**Exercise details**
Look through the entries below for the line with "html: none ->" and the line with "font-weight: none ->", then give again exactly those two lines and all lines between them, minus the pictures.

**Records to use**
□ □ □ □ □
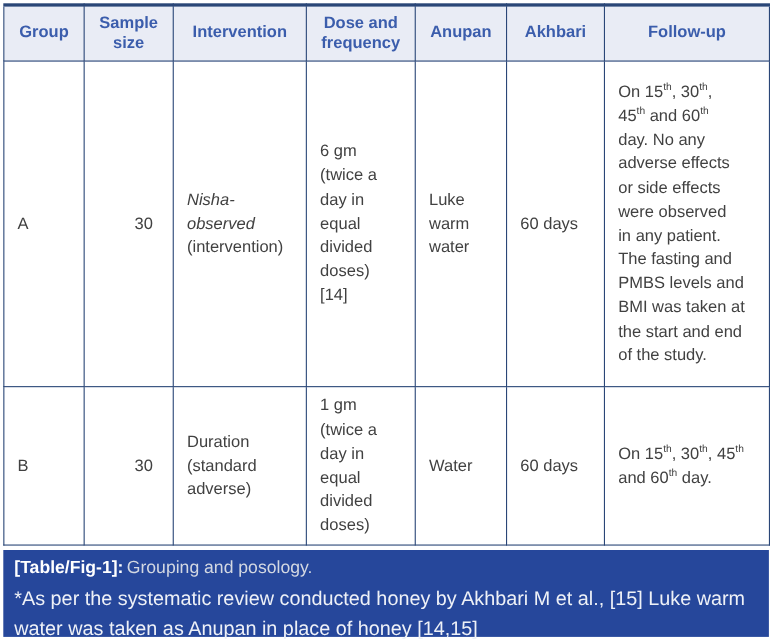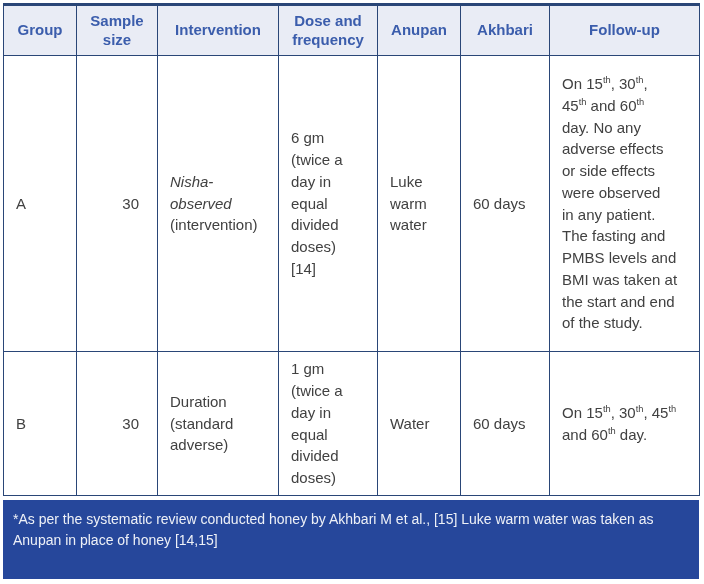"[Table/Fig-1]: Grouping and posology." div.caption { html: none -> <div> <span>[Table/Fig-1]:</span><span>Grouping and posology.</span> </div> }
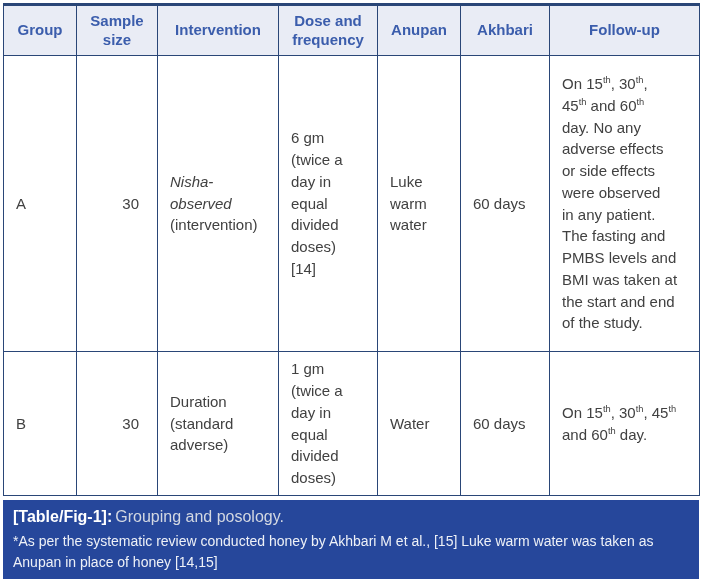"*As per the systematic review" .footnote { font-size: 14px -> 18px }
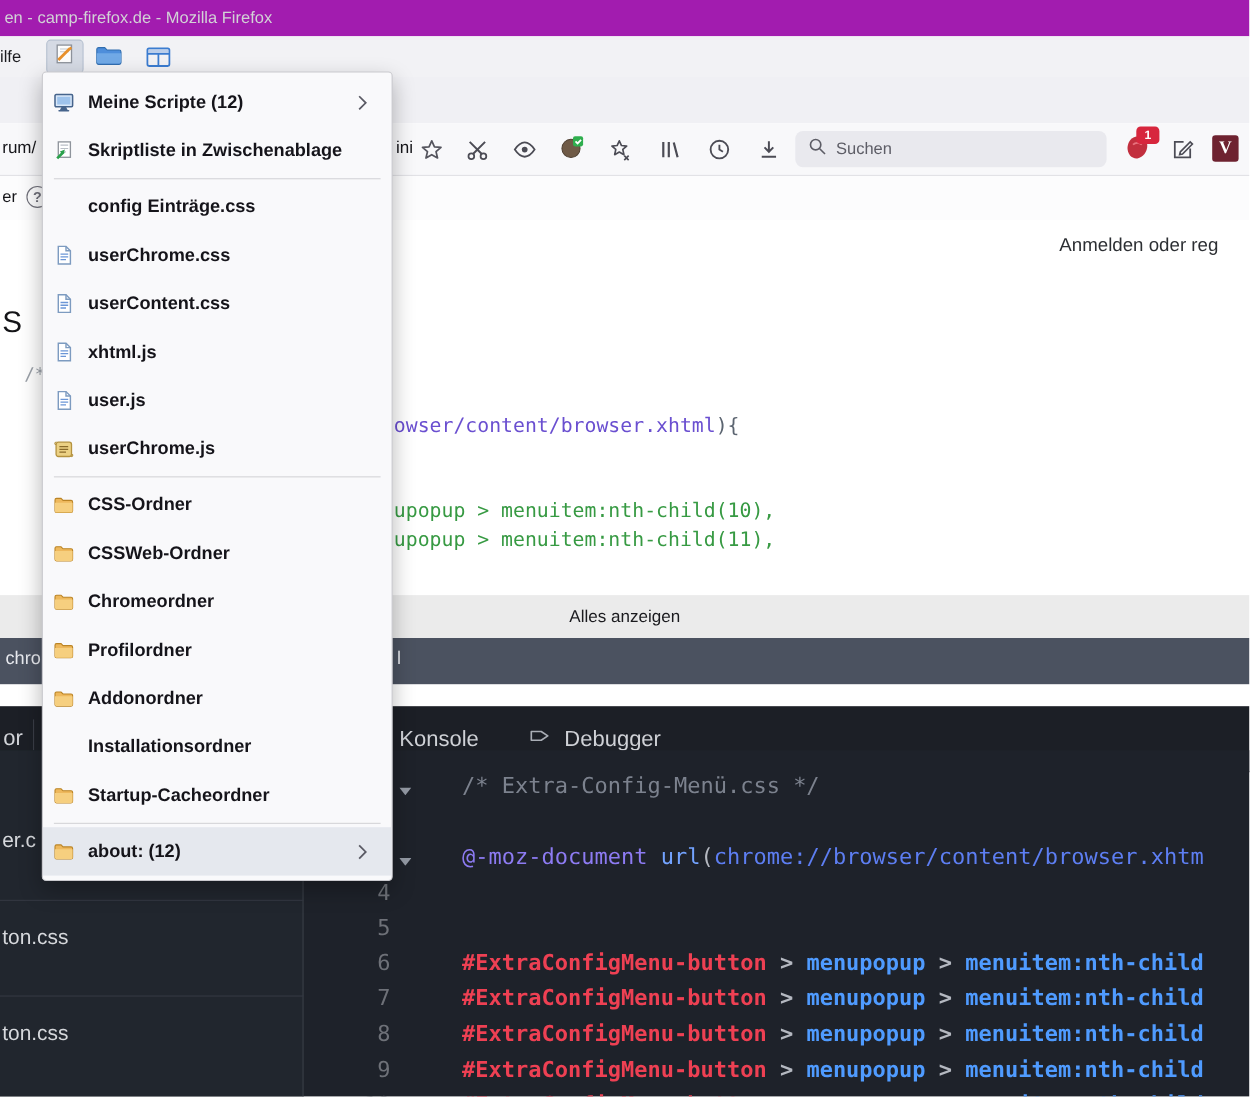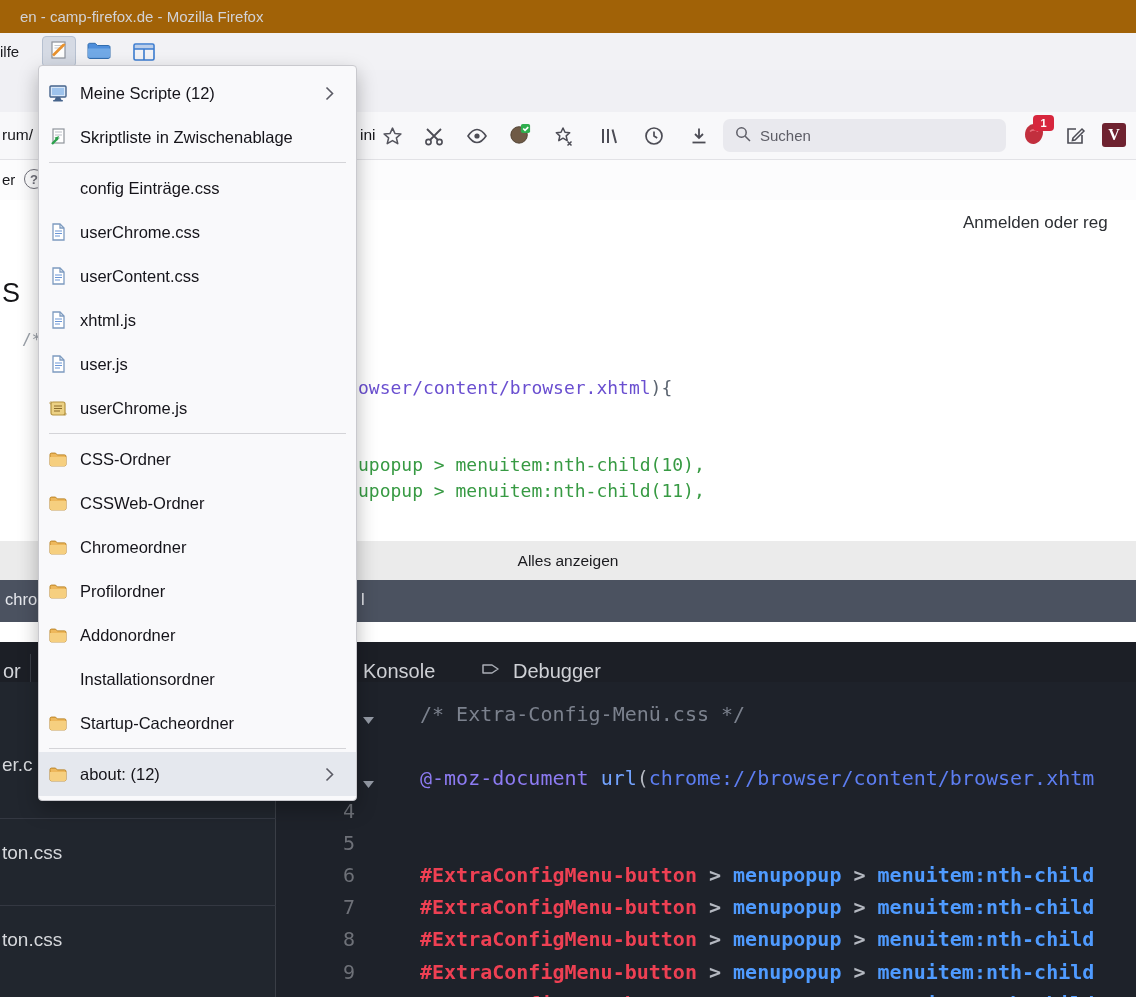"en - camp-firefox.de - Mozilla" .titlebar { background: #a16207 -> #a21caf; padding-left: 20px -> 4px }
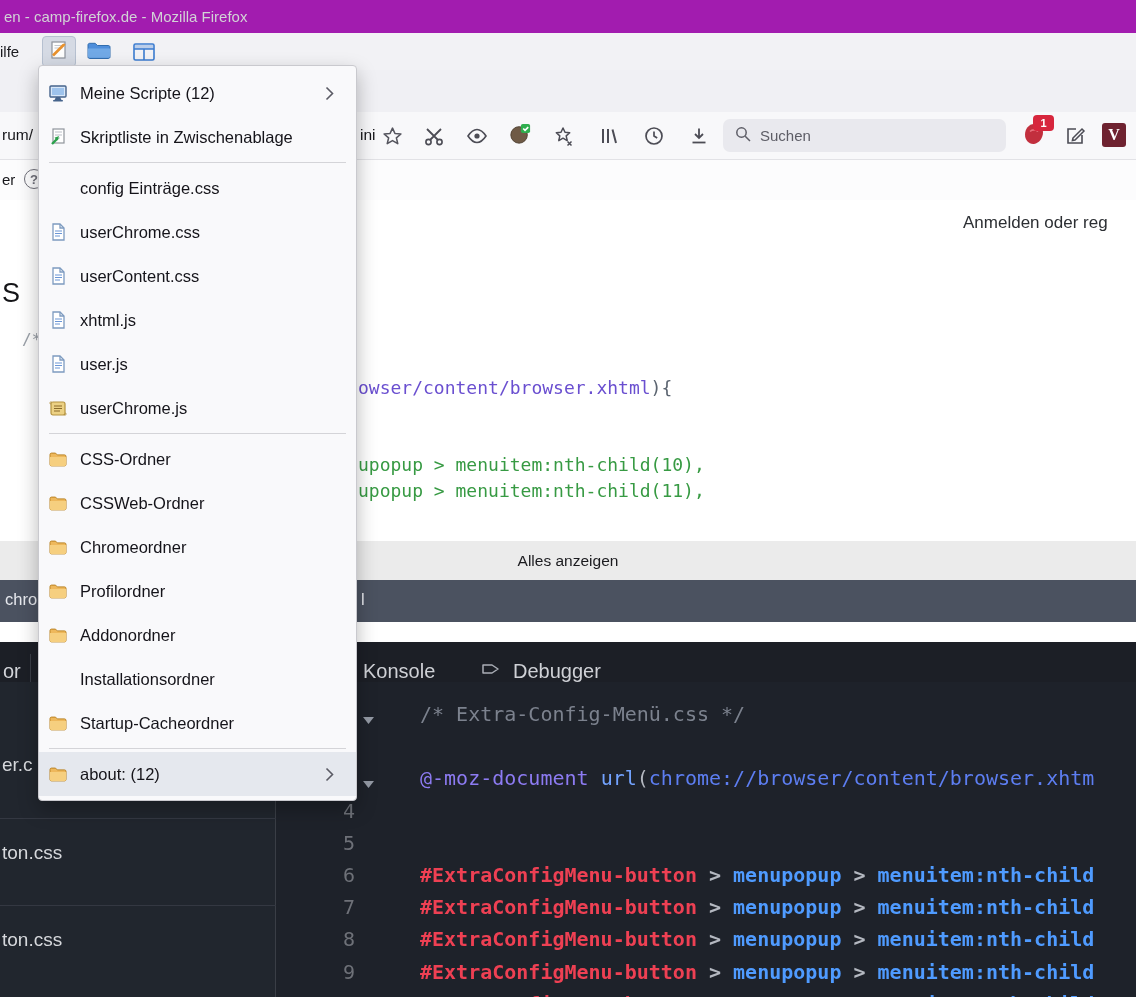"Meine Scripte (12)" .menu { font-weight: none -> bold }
□ □ □ □ □
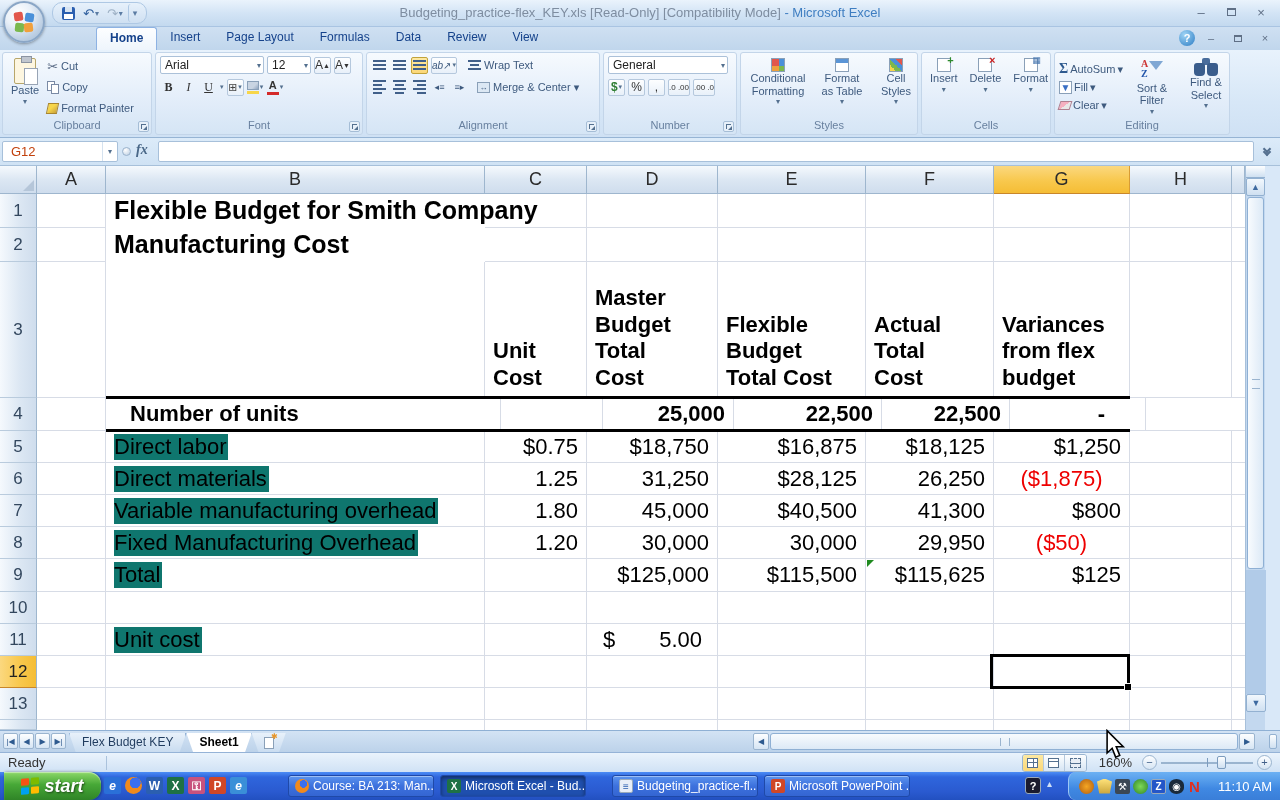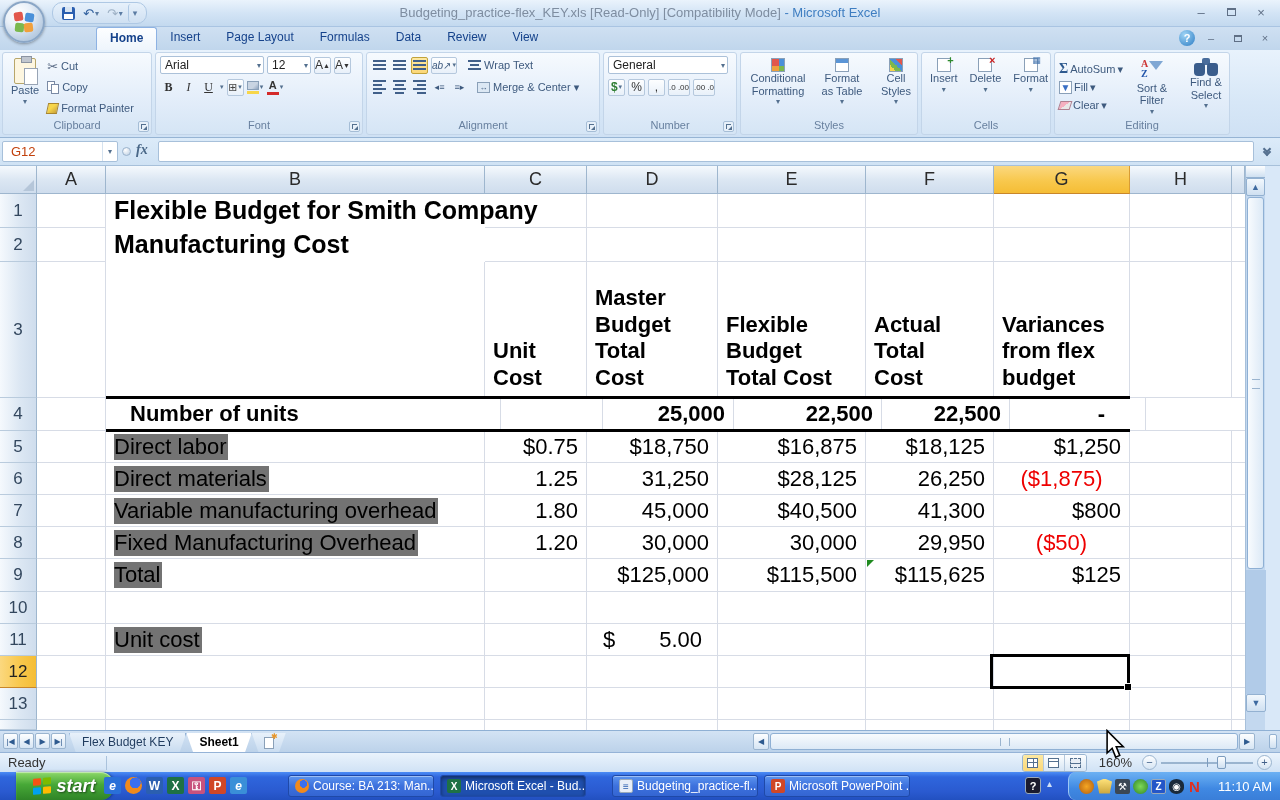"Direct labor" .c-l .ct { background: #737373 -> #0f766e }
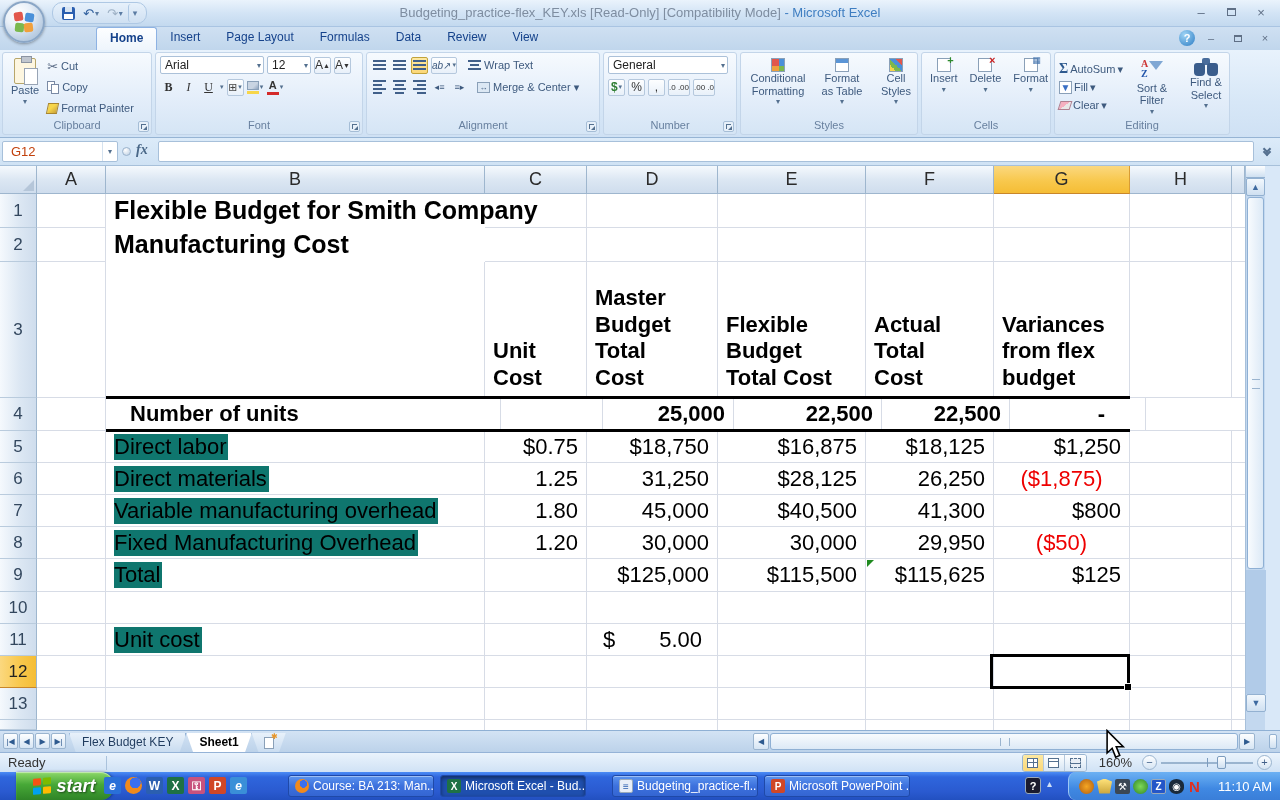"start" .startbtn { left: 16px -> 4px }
□ □ □ □ □
**Solution to this task**
"[Table/Fig-1]: Grouping and posology." div.caption { html: none -> <div> <span>[Table/Fig-1]:</span><span>Grouping and posology.</span> </div> }
"*As per the systematic review" .footnote { font-size: 14px -> 18px }
"en - camp-firefox.de - Mozilla" .titlebar { background: #a16207 -> #a21caf; padding-left: 20px -> 4px }
"Meine Scripte (12)" .menu { font-weight: none -> bold }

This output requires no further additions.